LVEJO has taken on Meyer Steel Drum, documenting the company’s pollution in the neighborhood. LVEJO found that many residents who lived within a two-block radius of the company were concerned about the dust and ash coming from the company and drifting in through open windows.
Meyer Steel Drum and MRC Polymers aren’t the only companies adding to environmental hazards in Little Village. Perhaps the worst offender of all is the Crawford Coal Power Plant. Several years ago the Chicago Reader reported on a Harvard School of Public Health study that concluded that Crawford was one of two Illinois power plants responsible for “approximately 2,800 asthma attacks, 550 emergency room visits and 41 premature deaths every year.”
The Crawford plant, built in 1929, is owned by Midwest Generation, which, according to company database firm Hoover’s, sells wholesale electricity to markets in the Midwest. Two years ago, the federal Environmental Protection Agency found Midwest Generation in violation of the Clean Air Act, although no action has been taken against the company, ABC-7’s Linda Yu reported in July. This summer a coalition of environmental groups announced it would file a lawsuit against Midwest Generation for the particles that spew from its plants.

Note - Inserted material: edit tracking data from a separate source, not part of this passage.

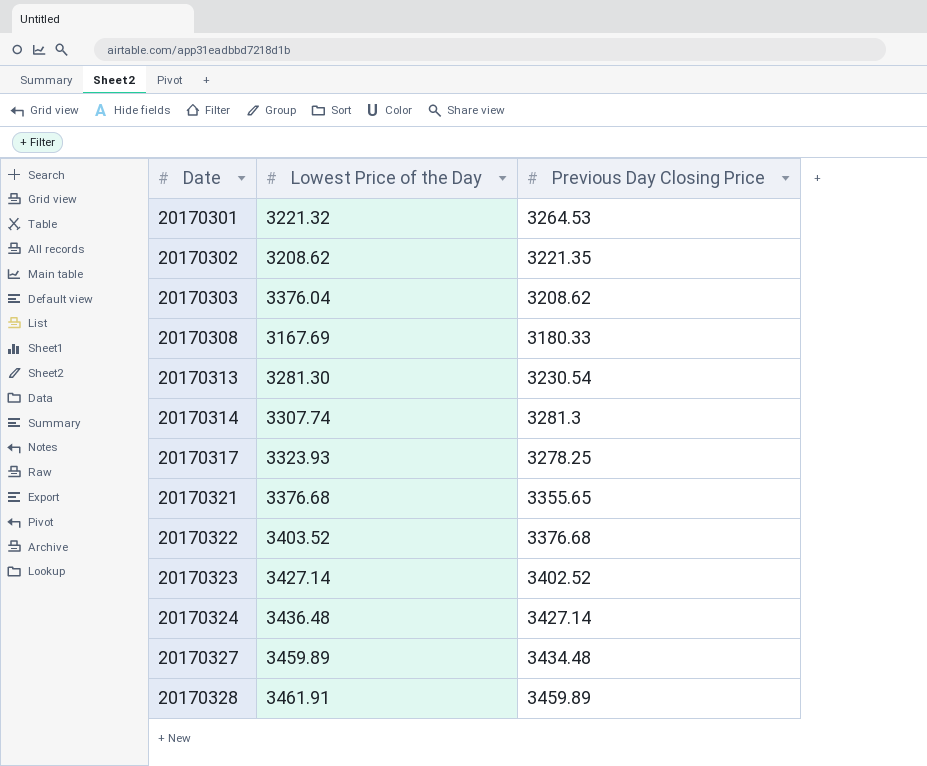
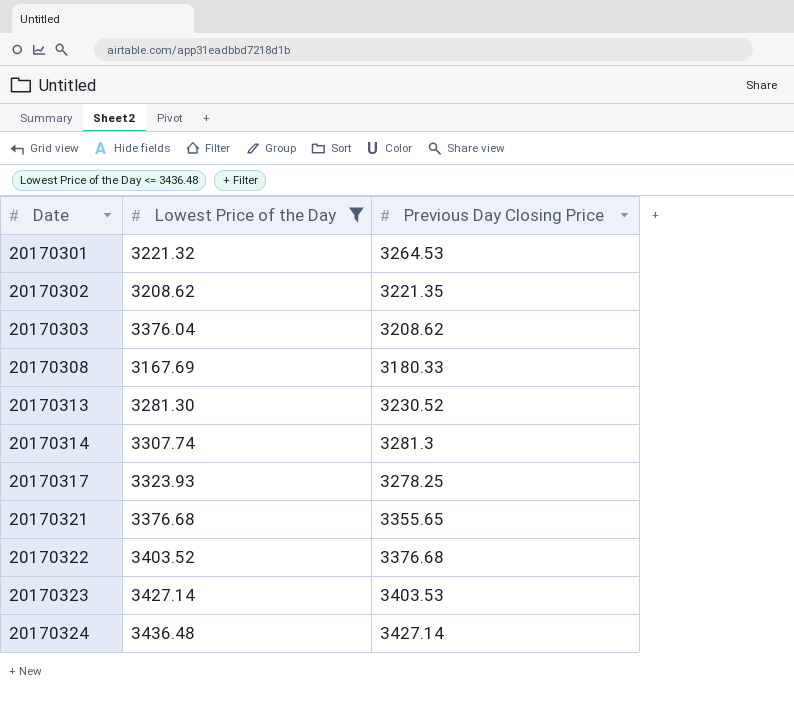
filter: none -> Lowest Price of the Day <= 3436.48
20170313 | Previous Day Closing Price: 3230.54 -> 3230.52
20170323 | Previous Day Closing Price: 3402.52 -> 3403.53

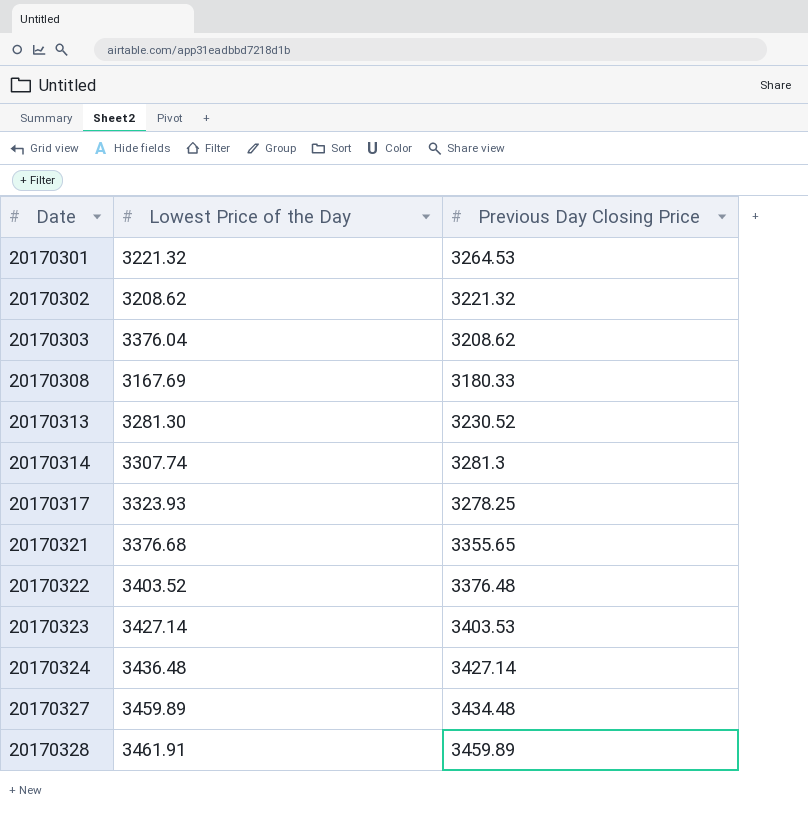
filter: Lowest Price of the Day <= 3436.48 -> none
20170302 | Previous Day Closing Price: 3221.35 -> 3221.32
20170322 | Previous Day Closing Price: 3376.68 -> 3376.48

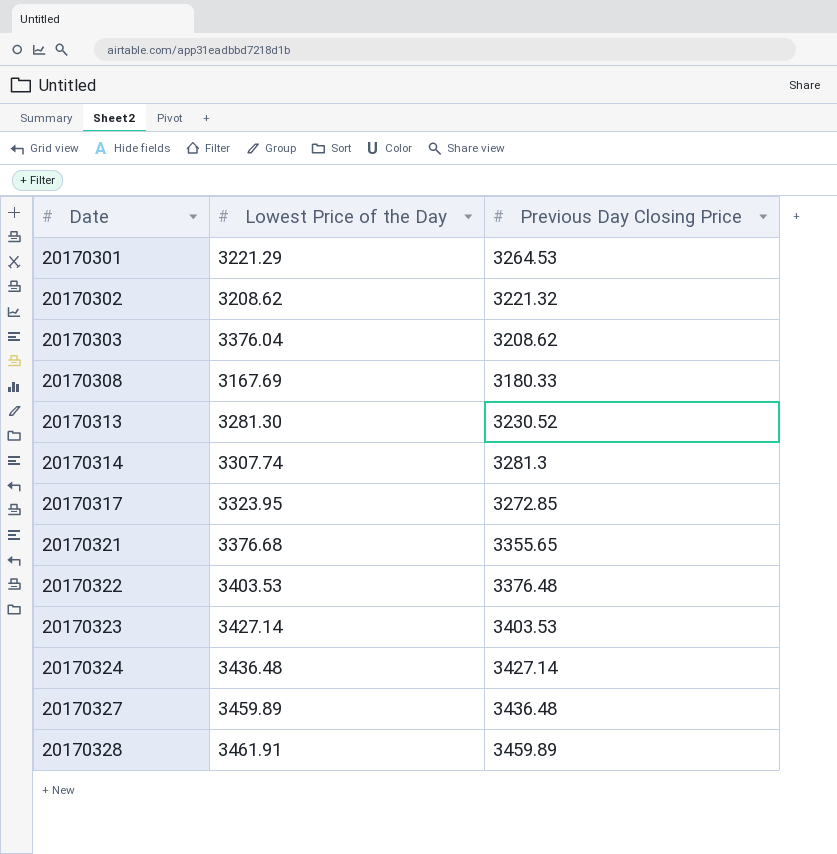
20170301 | Lowest Price of the Day: 3221.32 -> 3221.29
20170317 | Lowest Price of the Day: 3323.93 -> 3323.95
20170317 | Previous Day Closing Price: 3278.25 -> 3272.85
20170322 | Lowest Price of the Day: 3403.52 -> 3403.53
20170327 | Previous Day Closing Price: 3434.48 -> 3436.48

In response, Midwest Generation released a statement saying it has lowered nitrous oxide and sulfur dioxide emissions since it bought the plandrt from ComEd in 1999, Yu reported.
The big problem of toxic dangers in Little Village touches everyone. Some of the neighborhood’s high school students are among those leading the charge against what they see as environmental injustice. Working for LVEJO, the students have been trained to lead toxic tours themselves.
One student, Amairani Galvan, 15, and a 2009 Green in the City fellow, wants to see companies clean up their act in Little Village. “The Crawford Coal Power plant is not benefitting Illinois,” says Galvan, who’s entering her sophomore year at Farragut Career Academy. “It occupies 72 acres of space that could be used for family recreation.”